El Salvador Officially Becomes First Country to Buy Bitcoin with Initial 200 BTC Purchase


President Nayib Bukele announced the milestone on Twitter, telling followers his country “just bought its first 200 coins.”

Bukele noted the Central American nation will be buying more bitcoin as the deadline approaches to make El Salvador the first nation to officially recognize a cryptocurrency as legal tender. The president tweeted early Monday afternoon:

At the current bitcoin price of $52K for 1 BTC, the purchase is worth approximately $10.4 million.

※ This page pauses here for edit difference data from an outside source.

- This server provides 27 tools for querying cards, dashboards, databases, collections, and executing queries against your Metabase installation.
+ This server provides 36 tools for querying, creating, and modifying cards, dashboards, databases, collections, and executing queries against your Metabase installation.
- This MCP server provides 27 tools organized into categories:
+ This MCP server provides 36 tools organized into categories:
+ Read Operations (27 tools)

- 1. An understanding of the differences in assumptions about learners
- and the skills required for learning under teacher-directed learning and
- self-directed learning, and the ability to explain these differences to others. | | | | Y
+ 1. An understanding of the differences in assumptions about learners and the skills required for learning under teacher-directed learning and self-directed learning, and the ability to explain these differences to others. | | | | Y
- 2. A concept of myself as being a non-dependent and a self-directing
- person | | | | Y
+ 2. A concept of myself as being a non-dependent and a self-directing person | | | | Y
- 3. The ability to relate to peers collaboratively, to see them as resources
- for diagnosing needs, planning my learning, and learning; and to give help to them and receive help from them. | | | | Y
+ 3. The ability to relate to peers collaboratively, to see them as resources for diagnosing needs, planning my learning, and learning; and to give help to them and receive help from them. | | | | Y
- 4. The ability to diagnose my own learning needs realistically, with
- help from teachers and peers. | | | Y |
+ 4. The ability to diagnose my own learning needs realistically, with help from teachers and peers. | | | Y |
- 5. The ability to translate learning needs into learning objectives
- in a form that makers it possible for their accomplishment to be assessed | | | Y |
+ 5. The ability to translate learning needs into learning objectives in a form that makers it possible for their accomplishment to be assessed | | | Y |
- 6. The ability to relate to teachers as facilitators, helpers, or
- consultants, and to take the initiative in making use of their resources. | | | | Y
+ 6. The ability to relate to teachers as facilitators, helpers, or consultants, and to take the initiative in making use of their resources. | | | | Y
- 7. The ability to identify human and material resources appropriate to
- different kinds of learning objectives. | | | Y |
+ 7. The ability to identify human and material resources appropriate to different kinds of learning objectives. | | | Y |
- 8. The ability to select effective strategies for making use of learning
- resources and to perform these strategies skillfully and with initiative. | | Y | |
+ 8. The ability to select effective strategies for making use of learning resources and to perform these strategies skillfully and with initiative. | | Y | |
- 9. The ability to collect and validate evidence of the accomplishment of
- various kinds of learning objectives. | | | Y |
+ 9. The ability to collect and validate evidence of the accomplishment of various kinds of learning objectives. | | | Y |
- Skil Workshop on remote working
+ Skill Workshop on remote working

History Made With 200 BTC Purchase

Bukele also expressed gratitude toward the blockchain technology and Bitcoin industry for the innovations his government has enthusiastically embraced:

“Tomorrow, for the first time in history, all the eyes of the world will be on El Salvador. #Bitcoin did this.”

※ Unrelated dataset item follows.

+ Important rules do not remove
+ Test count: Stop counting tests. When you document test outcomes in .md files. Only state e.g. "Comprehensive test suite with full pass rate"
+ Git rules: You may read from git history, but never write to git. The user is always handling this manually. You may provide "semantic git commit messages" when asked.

The bitcoin purchases will allow the government to provide liquidity for its new bitcoin economy so that businesses, households, and individuals can make or accept payments in BTC if they choose.

On Tuesday, El Salvador will be the first nation in history to adopt Bitcoin or any cryptocurrency as its official money. The Salvadorian Congress approved the radical financial, technological, and economic experiment in June with 62 out of 84 votes.

The primary cryptocurrency won’t be the country’s only money, as it will continue to use the US dollar as an official currency the way it has since 2001.

Bitcoin Fever Is Sweeping Through Latin America

But many are still worried that bitcoin price volatility, or even an outright collapse of the 12-year-old currency, will cause problems for citizens of El Salvador. That led to massive anti-bitcoin protests in the country a week ago.

Still, El Salvador will not be replacing the dollar, will not require anyone to accept bitcoin, and will offer facilities for instant convertibility between the two currencies.

It seems President Nayib Bukele’s bold foray into adopting Bitcoin has spurred other Latin American countries to hasten adoption. Last month, Cuba rushed to join El Salvador.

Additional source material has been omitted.